Greg Minnar recently won his 17th world cup downhill race, matching Steve Peat at the top of the list.......except for Rachel Atherton who has won 22.


----------



## cyclelicious (Oct 7, 2008)

MOJO K said:


> Greg Minnar recently won his 17th world cup downhill race, matching Steve Peat at the top of the list.......except for Rachel Atherton who has won 22.


Rachel continues to dominate the world's podiums, proving that she is arguably the best female Downhill Mountain Biker on the planet! She is inspiring


----------



## MOJO K (Jan 26, 2007)

cyclelicious said:


> Rachel continues to dominate the world's podiums, proving that she is arguably the best female Downhill Mountain Biker on the planet! She is inspiring


Fix that up for you, Smiley?
Rachel continues to dominate the world's podiums, proving that she is arguably the best Downhill Mountain Biker, male or female on the planet! She is inspiring


----------



## Scott O (Aug 5, 2004)

MOJO K said:


> Fix that up for you, Smiley?
> Rachel continues to dominate the world's podiums, proving that she is arguably the best Downhill Mountain Biker, male or female on the planet! She is inspiring


Cool! So her times are faster than the guys? Impressive!


----------



## MOJO K (Jan 26, 2007)

Scott O said:


> Cool! So her times are faster than the guys? Impressive!


She owns her competition like no one else in the sport. I stand by my statement. Twenty-two wins and she's 27 years old...how many more before she's done?


----------



## Le Duke (Mar 23, 2009)

She might also be the most vapid.

"For the sport and the longevity of the sport, to wear cool race kit and to make an image for yourself is more important than the odd win here and there."

www.cyclingnews.com - the world centre of cycling

Bike Snob NYC: BSNYC Wednesday Fun Quiz!


----------



## Scott O (Aug 5, 2004)

MOJO K said:


> She owns her competition like no one else in the sport. I stand by my statement. Twenty-two wins and she's 27 years old...how many more before she's done?

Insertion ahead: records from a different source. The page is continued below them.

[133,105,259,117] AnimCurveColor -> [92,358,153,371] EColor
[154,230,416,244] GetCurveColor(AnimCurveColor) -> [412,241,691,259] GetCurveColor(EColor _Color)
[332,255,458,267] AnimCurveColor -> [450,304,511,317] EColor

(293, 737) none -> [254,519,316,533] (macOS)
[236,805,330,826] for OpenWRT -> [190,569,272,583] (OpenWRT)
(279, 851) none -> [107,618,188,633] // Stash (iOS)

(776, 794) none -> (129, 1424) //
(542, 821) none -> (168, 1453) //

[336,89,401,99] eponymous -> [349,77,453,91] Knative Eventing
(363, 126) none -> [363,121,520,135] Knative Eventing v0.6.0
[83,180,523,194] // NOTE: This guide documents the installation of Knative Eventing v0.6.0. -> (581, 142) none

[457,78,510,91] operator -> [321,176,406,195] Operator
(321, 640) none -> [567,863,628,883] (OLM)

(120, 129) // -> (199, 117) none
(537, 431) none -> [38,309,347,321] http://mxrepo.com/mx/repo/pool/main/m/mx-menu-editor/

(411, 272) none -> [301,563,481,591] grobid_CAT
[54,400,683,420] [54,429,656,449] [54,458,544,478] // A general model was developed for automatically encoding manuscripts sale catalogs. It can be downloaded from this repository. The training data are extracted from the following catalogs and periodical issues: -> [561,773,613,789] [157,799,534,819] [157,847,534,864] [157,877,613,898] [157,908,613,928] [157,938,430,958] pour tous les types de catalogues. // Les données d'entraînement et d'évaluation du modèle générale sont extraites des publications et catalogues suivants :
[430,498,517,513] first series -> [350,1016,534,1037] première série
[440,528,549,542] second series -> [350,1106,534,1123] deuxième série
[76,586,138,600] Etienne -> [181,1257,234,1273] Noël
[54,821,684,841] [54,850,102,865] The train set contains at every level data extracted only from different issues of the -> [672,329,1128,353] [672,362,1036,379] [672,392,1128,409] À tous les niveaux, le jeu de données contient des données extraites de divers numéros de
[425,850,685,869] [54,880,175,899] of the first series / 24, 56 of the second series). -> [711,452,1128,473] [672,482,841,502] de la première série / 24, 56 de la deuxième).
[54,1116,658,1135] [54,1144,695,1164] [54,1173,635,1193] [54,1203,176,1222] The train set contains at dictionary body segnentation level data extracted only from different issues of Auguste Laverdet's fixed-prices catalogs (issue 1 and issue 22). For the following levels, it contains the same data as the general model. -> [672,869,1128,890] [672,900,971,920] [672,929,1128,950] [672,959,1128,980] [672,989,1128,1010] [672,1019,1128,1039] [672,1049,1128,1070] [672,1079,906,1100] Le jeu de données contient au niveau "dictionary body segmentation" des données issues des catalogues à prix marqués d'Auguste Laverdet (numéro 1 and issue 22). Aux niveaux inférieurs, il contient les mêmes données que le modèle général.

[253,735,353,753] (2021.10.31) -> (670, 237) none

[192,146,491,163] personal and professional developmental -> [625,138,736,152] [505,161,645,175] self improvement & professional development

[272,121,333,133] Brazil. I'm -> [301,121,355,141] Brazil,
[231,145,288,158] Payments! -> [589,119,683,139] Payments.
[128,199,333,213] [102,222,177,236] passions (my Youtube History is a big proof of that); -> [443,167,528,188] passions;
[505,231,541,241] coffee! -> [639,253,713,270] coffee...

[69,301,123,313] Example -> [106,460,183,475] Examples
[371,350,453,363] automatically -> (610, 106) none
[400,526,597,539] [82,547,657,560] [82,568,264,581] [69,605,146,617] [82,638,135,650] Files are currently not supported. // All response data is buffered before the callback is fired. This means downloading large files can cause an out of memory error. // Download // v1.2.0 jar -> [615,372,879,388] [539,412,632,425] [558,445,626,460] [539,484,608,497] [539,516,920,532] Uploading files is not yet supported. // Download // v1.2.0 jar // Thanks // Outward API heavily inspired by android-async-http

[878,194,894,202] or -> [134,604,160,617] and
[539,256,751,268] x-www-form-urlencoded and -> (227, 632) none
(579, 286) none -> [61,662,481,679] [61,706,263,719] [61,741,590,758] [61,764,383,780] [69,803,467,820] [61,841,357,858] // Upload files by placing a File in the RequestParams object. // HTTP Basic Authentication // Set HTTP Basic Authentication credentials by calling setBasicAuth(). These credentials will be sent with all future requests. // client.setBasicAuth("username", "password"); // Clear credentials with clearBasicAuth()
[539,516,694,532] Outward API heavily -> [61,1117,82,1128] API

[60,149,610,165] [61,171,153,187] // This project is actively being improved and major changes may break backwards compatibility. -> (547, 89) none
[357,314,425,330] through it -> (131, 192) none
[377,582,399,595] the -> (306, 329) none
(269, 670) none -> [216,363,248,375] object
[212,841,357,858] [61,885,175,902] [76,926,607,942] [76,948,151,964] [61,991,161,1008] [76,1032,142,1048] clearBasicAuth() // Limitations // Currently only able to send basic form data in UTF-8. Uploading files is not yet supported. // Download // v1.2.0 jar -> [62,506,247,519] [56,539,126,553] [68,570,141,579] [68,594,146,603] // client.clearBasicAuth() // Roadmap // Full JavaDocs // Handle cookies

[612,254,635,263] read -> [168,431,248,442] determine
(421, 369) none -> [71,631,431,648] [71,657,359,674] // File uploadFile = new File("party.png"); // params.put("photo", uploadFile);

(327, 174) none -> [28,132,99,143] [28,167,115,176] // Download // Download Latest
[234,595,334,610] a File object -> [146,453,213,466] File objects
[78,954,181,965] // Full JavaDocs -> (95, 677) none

There's a high school baseball team that has won 5 straight state championships. By your reasoning that would make them the best baseball team on the planet. Political correctness run amok.


----------



## Le Duke (Mar 23, 2009)

digitalsoul said:


> And your post is not a checklist of assumptions and stereotypes? According to you, it is a mistake to say gender behavior (preference) is inherent, rather than learned. Do you not see a problem by saying that gender behavior is only learned and nothing is inherent? Maybe, just maybe, our behavior is a combination of the two?
> 
> Next, you assume that your typical woman will have heart disease, be obese, cook all the time, and be uneducated. Finally you say women are reluctant to take up a sport because their dad didn't teach them to get on a bike when they were young. Can you not see where you are making even more sweeping generalizations and assumptions?


This.

I am a former Army Ranger-qualified infantry officer. I've done some pretty, ahem, interesting things in far off places. Ended lives as the pointy end of American foreign policy. I think I'm a pretty "manly" dude. All 5'6", 145lbs of me.

And yet, it is my wife who does all of the work on our cars. She rebuilt the engine on her Subaru Outback last summer, changed the struts on my Impreza last weekend, changes the oil on both our cars whenever its needed. She built all of the furniture in our house, from raw lumber that she selected herself. She's currently pursuing her PhD, after deciding that her JD from Emory wasn't leading her where she wanted to go in life.

How is this possible? My wife wasn't handed Barbies in a room painted pink. She wasn't dressed up as a ballerina, and she doesn't obsess over whether her nails match her outfit.

Similarly, I love to cook, and I make dinner more than half the time. I will most likely be the one who stays home when we have kids and she's a professor. I'm comfortable with who I am; I don't have to prove that I'm a "man" to anyone. My wife will have two terminal degrees, and I'll only have a lowly MS. I'm fine with that. And exceptionally proud of her.


----------



## unrooted (Jul 31, 2007)

When my wife first started mountain biking she asked if she was going to get a huge as$ like all the other women mountain bikers, I assured her that they had those before they started riding.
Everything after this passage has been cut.